Chancellor of Victoria University of Wellington
- In office 2015–2018
- Preceded by: Ian McKinnon
- Succeeded by: Neil Paviour-Smith

Personal details
- Born: 15 May 1943 (age 82) Petone, New Zealand
- Alma mater: University of Canterbury

Military service
- Branch/service: Royal New Zealand Naval Volunteer Reserve
- Years of service: ? - 1995
- Rank: Lieutenant

= Neville Jordan =

New Zealand electrical engineer and businessperson (b. 1943)

Sir Neville Jordan (born 15 May 1943) is a New Zealand electrical engineer and businessman.

==Biography==
Born in Petone on 15 May 1943, Jordan was the third child of Hercules Jordan, a welder, and only child of Lydia Marie Jordan (née Ashman), a laundry worker. After completing the engineering intermediate year at Victoria University of Wellington, Jordan studied electrical engineering at the University of Canterbury from 1964 to 1966, graduation with a Bachelor of Engineering in 1967. He was a New Zealand universities judo representative. After graduating, he worked for companies including IBM and Philips.

In 1975, Jordan founded MAS Technology, a microwave technology company whose IPO was on the NASDAQ main board.

In 1995, he founded the Jordan Foundation, which provides scholarships for higher learning and support for the arts. In 1998, he founded venture capital business Endeavour Capital, which has invested in more than 35 New Zealand start-ups.

Jordan was president of the Royal Society of New Zealand between 2006 and 2009; preceded by Jim Watson and followed by Garth Carnaby.

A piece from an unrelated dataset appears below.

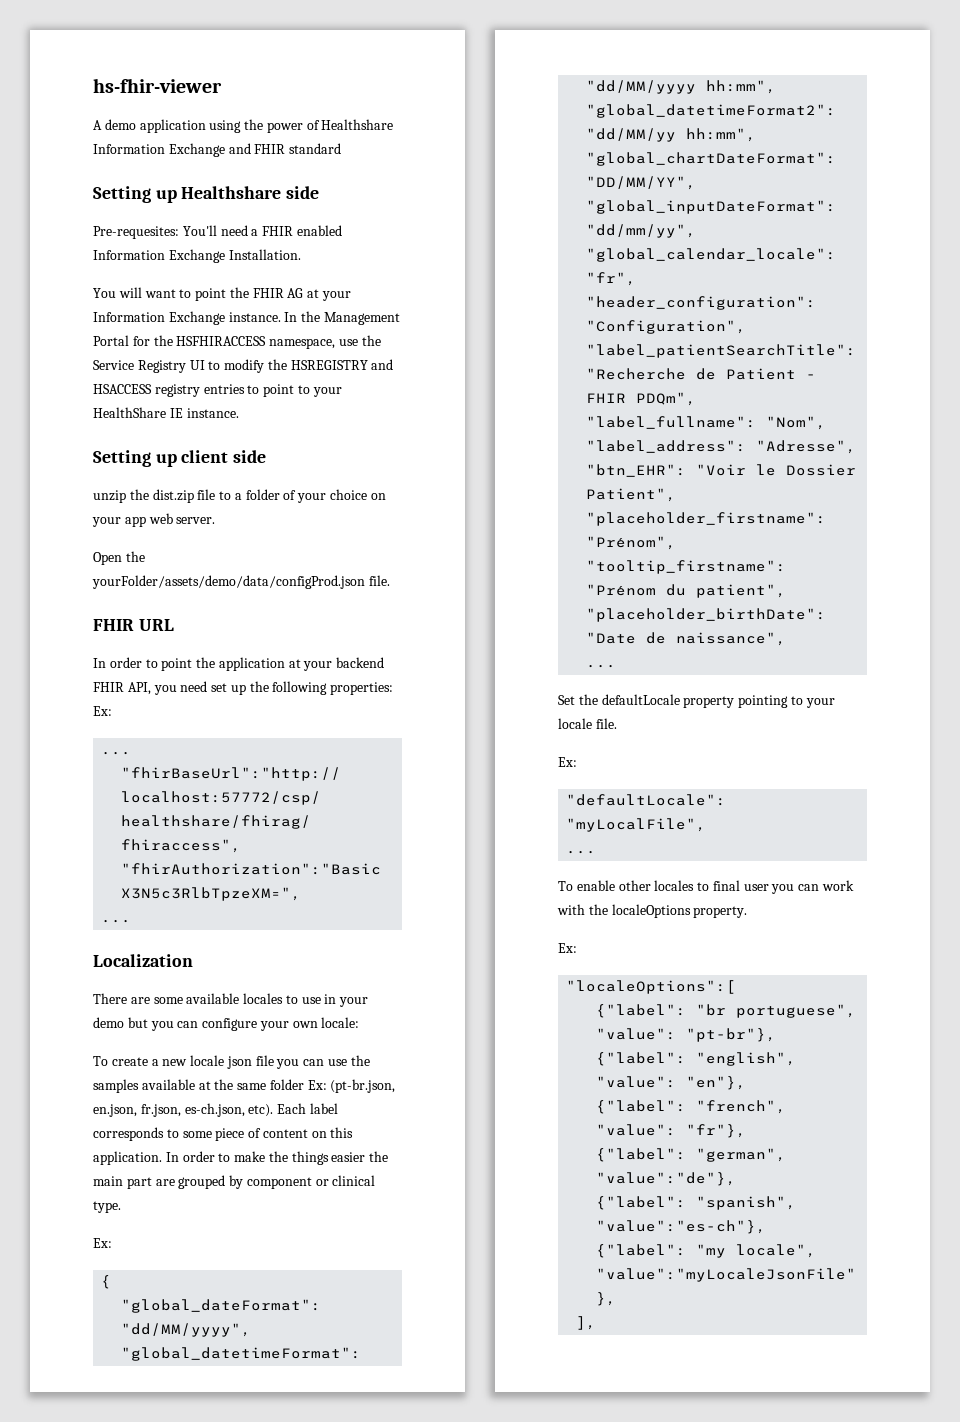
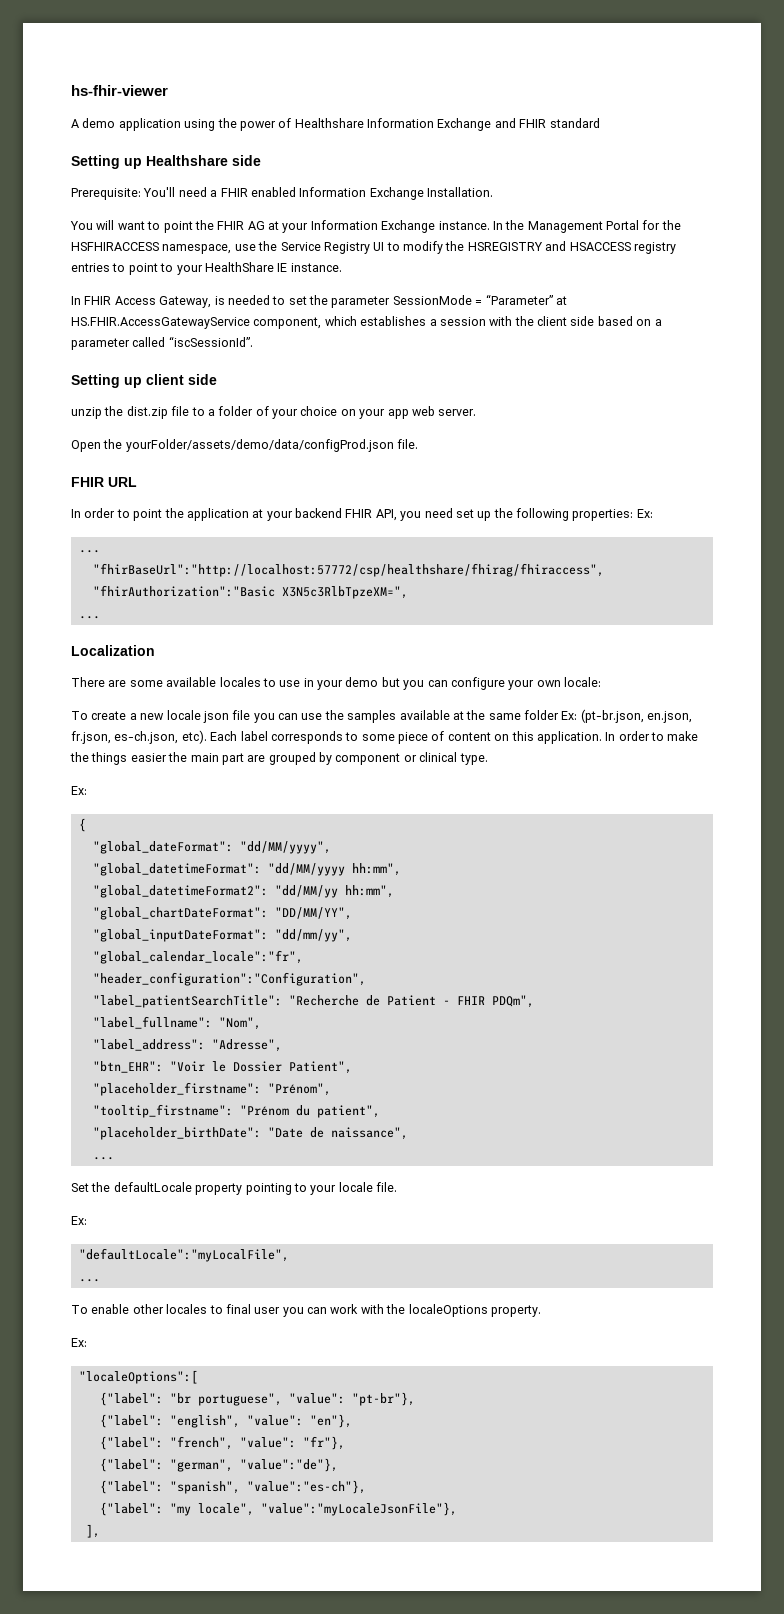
[93,226,179,239] Pre-requesites: -> [71,188,141,200] Prerequisite:
(239, 413) none -> [71,294,567,308] [71,316,662,329] [71,336,253,350] // In FHIR Access Gateway, is needed to set the parameter SessionMode = “Parameter” at HS.FHIR.AccessGatewayService component, which establishes a session with the client side based on a parameter called “iscSessionId”.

From 2015 to 2018, Jordan was chancellor of Victoria University of Wellington, having been a member of the university council since 2013.

==Honours and awards==
In the 1999 Queen's Birthday Honours, Jordan was appointed a Companion of the New Zealand Order of Merit, for services to telecommunications and export. He was conferred an honorary DEng degree by the University of Canterbury. In 2012, he was recognised as Wellingtonian of the year. In the 2015 New Year Honours, he was promoted to Knight Companion of the New Zealand Order of Merit, for services to business, science and the community. He is a Companion of Royal Society Te Apārangi.

In 2006, Jordan was inducted into the New Zealand Business Hall of Fame.

Jordan is retired officer of the Royal New Zealand Naval Volunteer Reserve and an honorary Captain of the Royal New Zealand Navy.